In the entries that follow, how many lines hold "github"? Nothing but the number is expected.

##### SUPPLIED INFORMATION

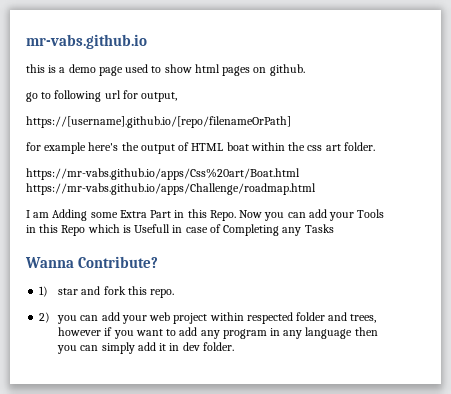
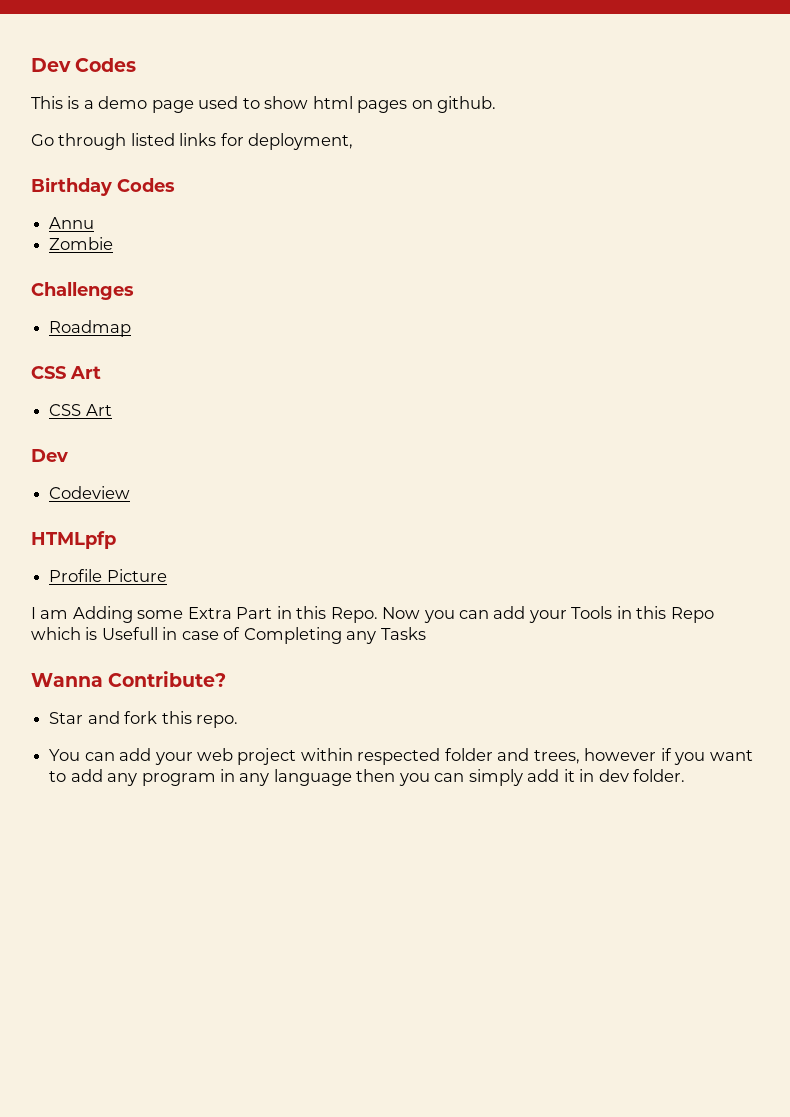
[26,34,147,49] [26,64,45,73] mr-vabs.github.io // this -> [31,58,137,72] [31,96,63,109] Dev Codes // This
[26,90,178,102] [26,116,291,128] [26,142,375,154] [26,168,300,180] [26,183,316,195] go to following url for output, // https://[username].github.io/[repo/filenameOrPath] // for example here's the output of HTML boat within the css art folder. // https://mr-vabs.github.io/apps/Css%20art/Boat.html https://mr-vabs.github.io/apps/Challenge/roadmap.html -> [31,133,354,150] [31,177,175,196] [49,217,95,229] [49,237,114,250] [31,282,134,300] [49,320,132,337] [31,366,101,379] [49,404,112,416] [31,449,68,462] [49,486,131,499] [31,531,116,549] [49,569,167,582] Go through listed links for deployment, // Birthday Codes // Annu // Zombie // Challenges // Roadmap // CSS Art // CSS Art // Dev // Codeview // HTMLpfp // Profile Picture
[39,286,79,297] 1) star -> [49,712,84,724] Star
[39,312,78,324] 2) you -> [49,749,81,761] You

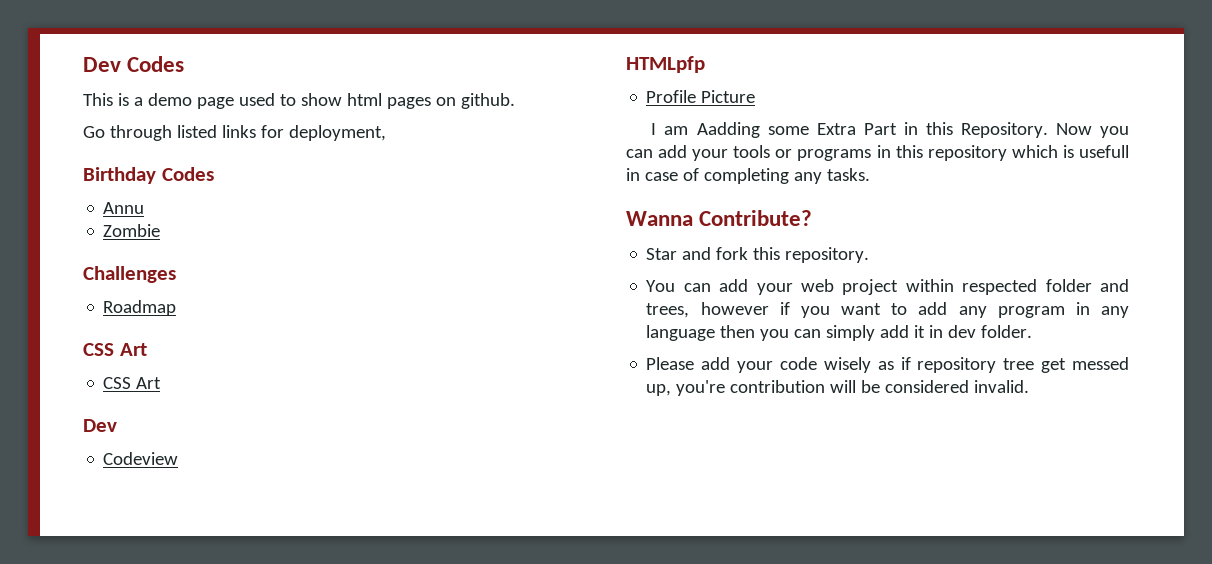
[72,606,133,623] Adding -> [696,122,760,138] Aadding
[330,607,378,623] Repo. -> [960,122,1048,138] Repository.
[571,606,714,623] Tools in this Repo -> [733,145,1007,161] tools or programs in this repository
[101,627,158,640] Usefull -> [1079,145,1129,158] usefull
[243,627,426,644] Completing any Tasks -> [703,168,870,184] completing any tasks.
[195,715,238,728] repo. -> [785,247,870,263] repository.
(685, 775) none -> [646,357,1129,373] [646,380,1030,396] // Please add your code wisely as if repository tree get messed up, you're contribution will be considered invalid.

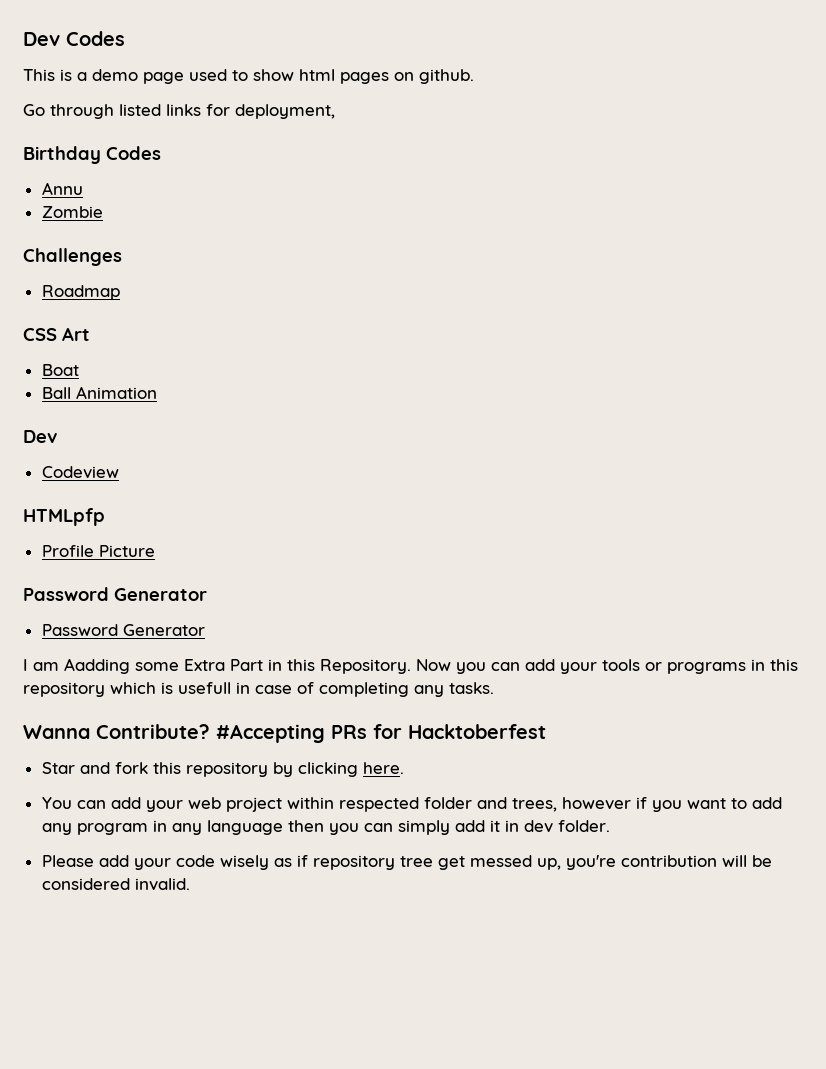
[103,377,162,389] CSS Art -> [41,364,79,376] [41,386,157,399] Boat // Ball Animation
(756, 96) none -> [23,587,207,601] [41,624,205,636] // Password Generator // Password Generator
(813, 218) none -> [216,724,546,743] #Accepting PRs for Hacktoberfest
[785,247,870,263] repository. -> [185,762,404,777] repository by clicking here.

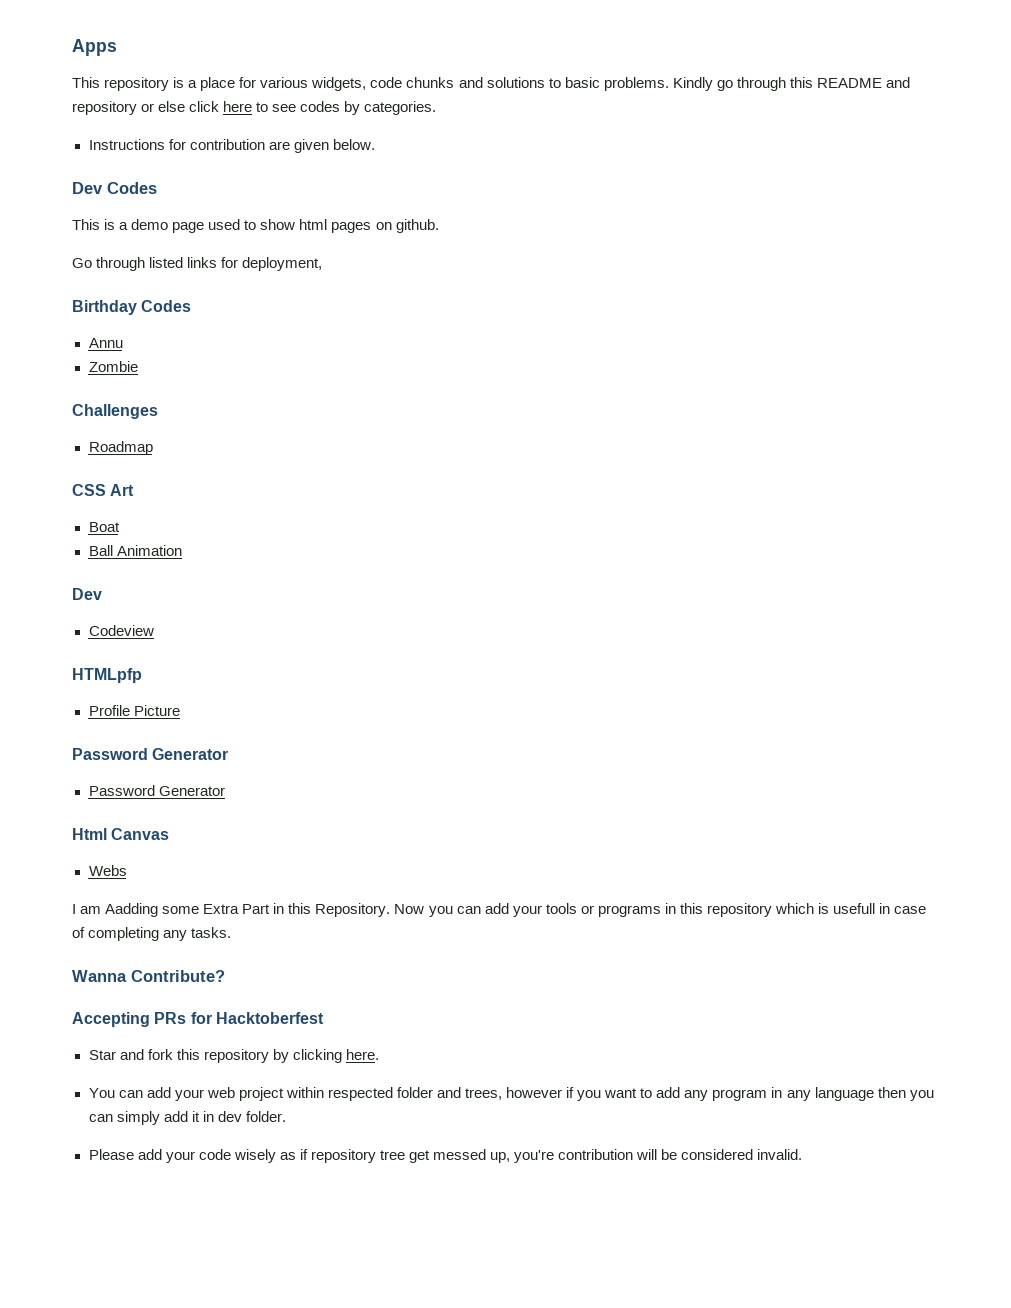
(23, 39) none -> [72,39,117,56] [72,77,910,91] [72,101,437,115] [88,139,375,153] Apps // This repository is a place for various widgets, code chunks and solutions to basic problems. Kindly go through this README and repository or else click here to see codes by categories. // Instructions for contribution are given below. //
(205, 630) none -> [72,828,170,840] [88,865,127,876] // Html Canvas // Webs
[216,724,325,743] #Accepting -> [72,1012,150,1027] // Accepting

##########

> **WRITTEN SOLUTION**
2